Try it: From the records below, transcribe only the lines running from the one with "Spelstol med Svart" through the one with "total: 53251.24 -> 50253.09". Keep both of those end lines.

[Change detection outputs]
Content starts

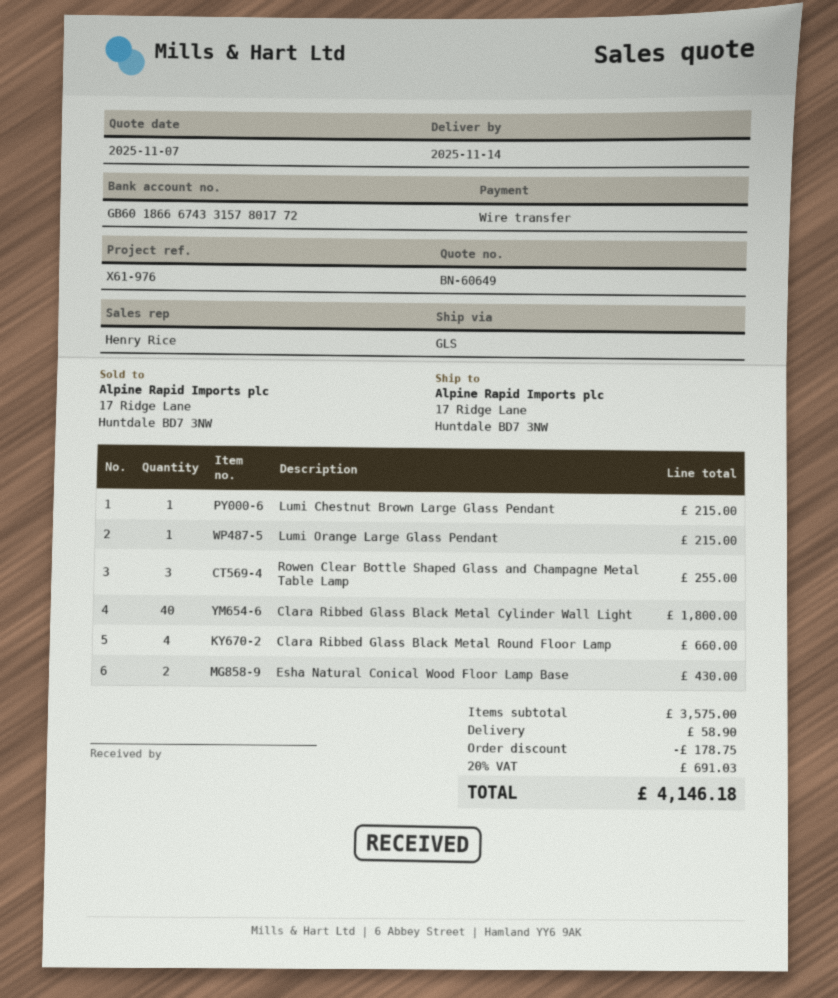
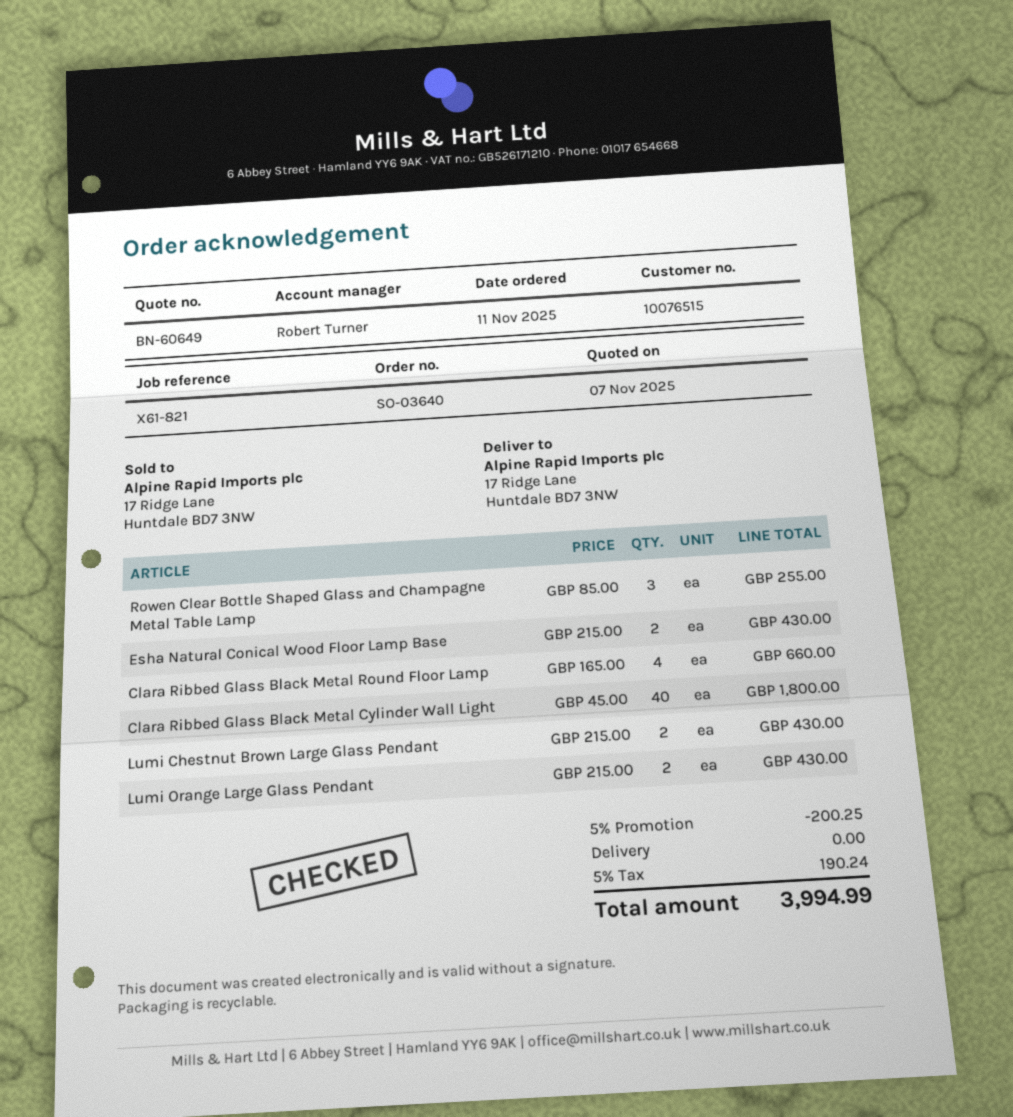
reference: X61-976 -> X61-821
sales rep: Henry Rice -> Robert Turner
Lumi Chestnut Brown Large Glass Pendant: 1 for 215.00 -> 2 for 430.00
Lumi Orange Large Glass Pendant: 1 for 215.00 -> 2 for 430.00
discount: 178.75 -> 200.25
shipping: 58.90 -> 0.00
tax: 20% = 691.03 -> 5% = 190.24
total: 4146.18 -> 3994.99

Content ends
Content starts

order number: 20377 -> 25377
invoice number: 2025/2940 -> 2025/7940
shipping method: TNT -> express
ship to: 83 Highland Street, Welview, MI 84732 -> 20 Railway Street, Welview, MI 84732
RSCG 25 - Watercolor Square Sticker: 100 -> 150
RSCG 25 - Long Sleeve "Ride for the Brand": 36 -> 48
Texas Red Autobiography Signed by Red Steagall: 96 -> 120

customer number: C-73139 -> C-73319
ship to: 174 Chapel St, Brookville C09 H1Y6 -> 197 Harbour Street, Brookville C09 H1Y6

Content ends
Content starts

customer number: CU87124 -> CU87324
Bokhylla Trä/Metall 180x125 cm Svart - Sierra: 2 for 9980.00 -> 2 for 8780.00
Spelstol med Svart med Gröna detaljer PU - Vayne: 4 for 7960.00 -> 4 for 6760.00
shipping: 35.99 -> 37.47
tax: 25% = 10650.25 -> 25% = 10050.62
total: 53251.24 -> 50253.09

Content ends

Problem solution:
Spelstol med Svart med Gröna detaljer PU - Vayne: 4 for 7960.00 -> 4 for 6760.00
shipping: 35.99 -> 37.47
tax: 25% = 10650.25 -> 25% = 10050.62
total: 53251.24 -> 50253.09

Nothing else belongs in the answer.